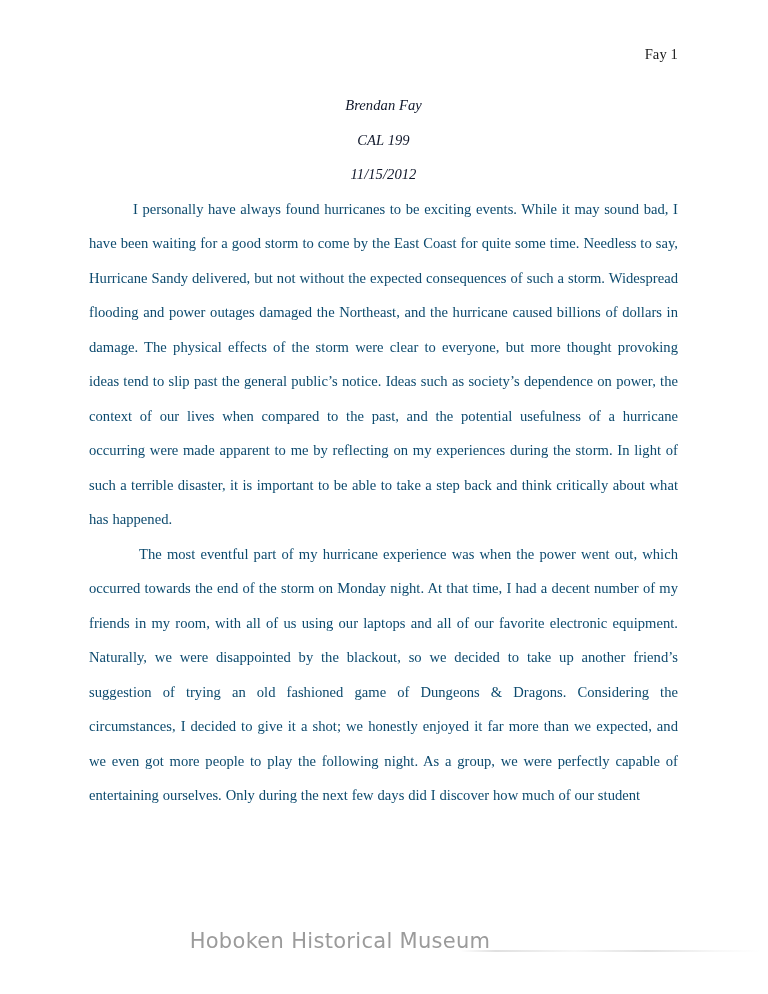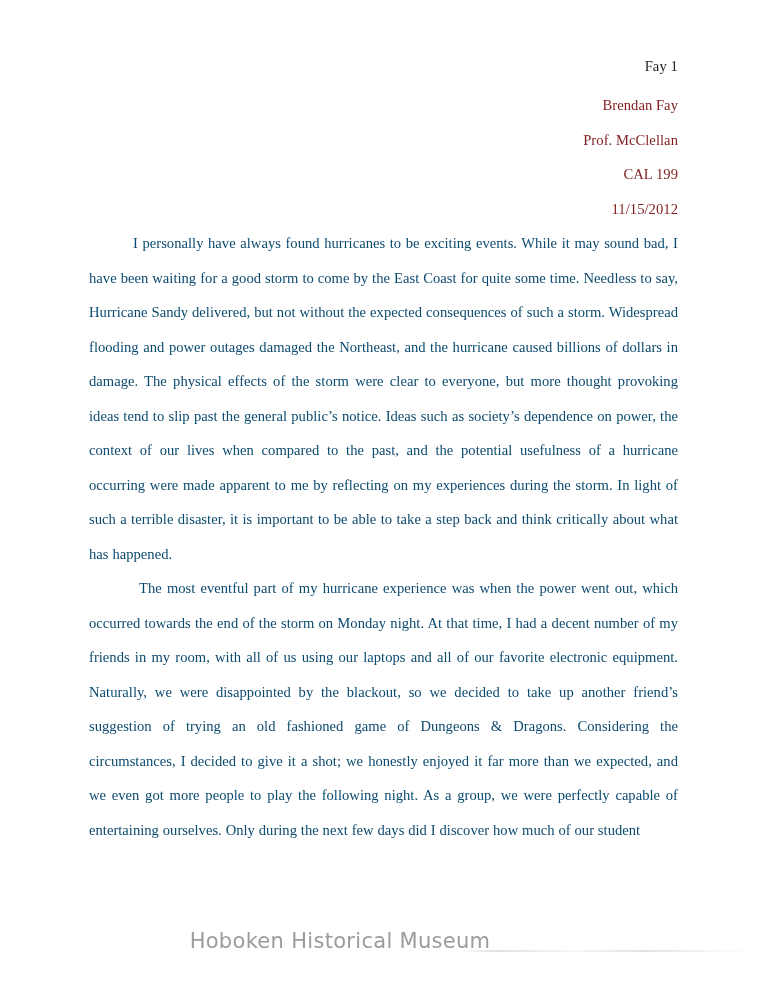--- a/index.html
+++ b/index.html
@@ -16,21 +16,21 @@
     background: #ffffff;
     overflow: hidden;
     font-family: "Liberation Serif", "DejaVu Serif", serif;
     color: #161616;
     -webkit-font-smoothing: antialiased;
   }
 
   
   .running-header {
     position: absolute;
-    top: 56px;
+    top: 44px;
     left: 89px;
     width: 589px;
     text-align: right;
     font-size: 14.6px;
     line-height: 20px;
     color: #1d1d1d;
     letter-spacing: 0.1px;
   }
 
   
@@ -42,24 +42,25 @@
   }
 
   .heading-block {
     margin: 0;
   }
 
   .heading-line {
     font-size: 14.6px;
     line-height: 34.5px;
     height: 34.5px;
-    text-align: right;
+    text-align: center;
     letter-spacing: 0.05px;
-    color: #7f1d1d;
+    color: #0f172a;
     white-space: nowrap;
+    font-style: italic;
   }
 
   .essay-title {
     font-size: 14.6px;
     line-height: 34.5px;
     height: 34.5px;
     text-align: center;
     letter-spacing: 0.05px;
     color: #151515;
   }
@@ -118,21 +119,20 @@
 <body>
 
 <div class="page">
 
   <div class="running-header">Fay 1</div>
 
   <div class="text-column">
 
     <div class="heading-block">
       <div class="heading-line">Brendan Fay</div>
-      <div class="heading-line">Prof. McClellan</div>
       <div class="heading-line">CAL 199</div>
       <div class="heading-line">11/15/2012</div>
     </div>
 
 
     <p class="body-paragraph first-para">I personally have always found hurricanes to be exciting events. While it may sound bad, I have been waiting for a good storm to come by the East Coast for quite some time. Needless to say, Hurricane Sandy delivered, but not without the expected consequences of such a storm. Widespread flooding and power outages damaged the Northeast, and the hurricane caused billions of dollars in damage. The physical effects of the storm were clear to everyone, but more thought provoking ideas tend to slip past the general public’s notice. Ideas such as society’s dependence on power, the context of our lives when compared to the past, and the potential usefulness of a hurricane occurring were made apparent to me by reflecting on my experiences during the storm. In light of such a terrible disaster, it is important to be able to take a step back and think critically about what has happened.</p>
 
     <p class="body-paragraph second-para">The most eventful part of my hurricane experience was when the power went out, which occurred towards the end of the storm on Monday night. At that time, I had a decent number of my friends in my room, with all of us using our laptops and all of our favorite electronic equipment. Naturally, we were disappointed by the blackout, so we decided to take up another friend’s suggestion of trying an old fashioned game of Dungeons &amp; Dragons. Considering the circumstances, I decided to give it a shot; we honestly enjoyed it far more than we expected, and we even got more people to play the following night. As a group, we were perfectly capable of entertaining ourselves. Only during the next few days did I discover how much of our student</p>
 
   </div>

◆ ◆ ◆ ◆ ◆

■ About this exercise: No pictures belong in the copy. Repeat the entries exactly.

■ Finished task:
--- a/index.html
+++ b/index.html
@@ -16,21 +16,21 @@
     background: #ffffff;
     overflow: hidden;
     font-family: "Liberation Serif", "DejaVu Serif", serif;
     color: #161616;
     -webkit-font-smoothing: antialiased;
   }
 
   
   .running-header {
     position: absolute;
-    top: 56px;
+    top: 44px;
     left: 89px;
     width: 589px;
     text-align: right;
     font-size: 14.6px;
     line-height: 20px;
     color: #1d1d1d;
     letter-spacing: 0.1px;
   }
 
   
@@ -42,24 +42,25 @@
   }
 
   .heading-block {
     margin: 0;
   }
 
   .heading-line {
     font-size: 14.6px;
     line-height: 34.5px;
     height: 34.5px;
-    text-align: right;
+    text-align: center;
     letter-spacing: 0.05px;
-    color: #7f1d1d;
+    color: #0f172a;
     white-space: nowrap;
+    font-style: italic;
   }
 
   .essay-title {
     font-size: 14.6px;
     line-height: 34.5px;
     height: 34.5px;
     text-align: center;
     letter-spacing: 0.05px;
     color: #151515;
   }
@@ -118,21 +119,20 @@
 <body>
 
 <div class="page">
 
   <div class="running-header">Fay 1</div>
 
   <div class="text-column">
 
     <div class="heading-block">
       <div class="heading-line">Brendan Fay</div>
-      <div class="heading-line">Prof. McClellan</div>
       <div class="heading-line">CAL 199</div>
       <div class="heading-line">11/15/2012</div>
     </div>
 
 
     <p class="body-paragraph first-para">I personally have always found hurricanes to be exciting events. While it may sound bad, I have been waiting for a good storm to come by the East Coast for quite some time. Needless to say, Hurricane Sandy delivered, but not without the expected consequences of such a storm. Widespread flooding and power outages damaged the Northeast, and the hurricane caused billions of dollars in damage. The physical effects of the storm were clear to everyone, but more thought provoking ideas tend to slip past the general public’s notice. Ideas such as society’s dependence on power, the context of our lives when compared to the past, and the potential usefulness of a hurricane occurring were made apparent to me by reflecting on my experiences during the storm. In light of such a terrible disaster, it is important to be able to take a step back and think critically about what has happened.</p>
 
     <p class="body-paragraph second-para">The most eventful part of my hurricane experience was when the power went out, which occurred towards the end of the storm on Monday night. At that time, I had a decent number of my friends in my room, with all of us using our laptops and all of our favorite electronic equipment. Naturally, we were disappointed by the blackout, so we decided to take up another friend’s suggestion of trying an old fashioned game of Dungeons &amp; Dragons. Considering the circumstances, I decided to give it a shot; we honestly enjoyed it far more than we expected, and we even got more people to play the following night. As a group, we were perfectly capable of entertaining ourselves. Only during the next few days did I discover how much of our student</p>
 
   </div>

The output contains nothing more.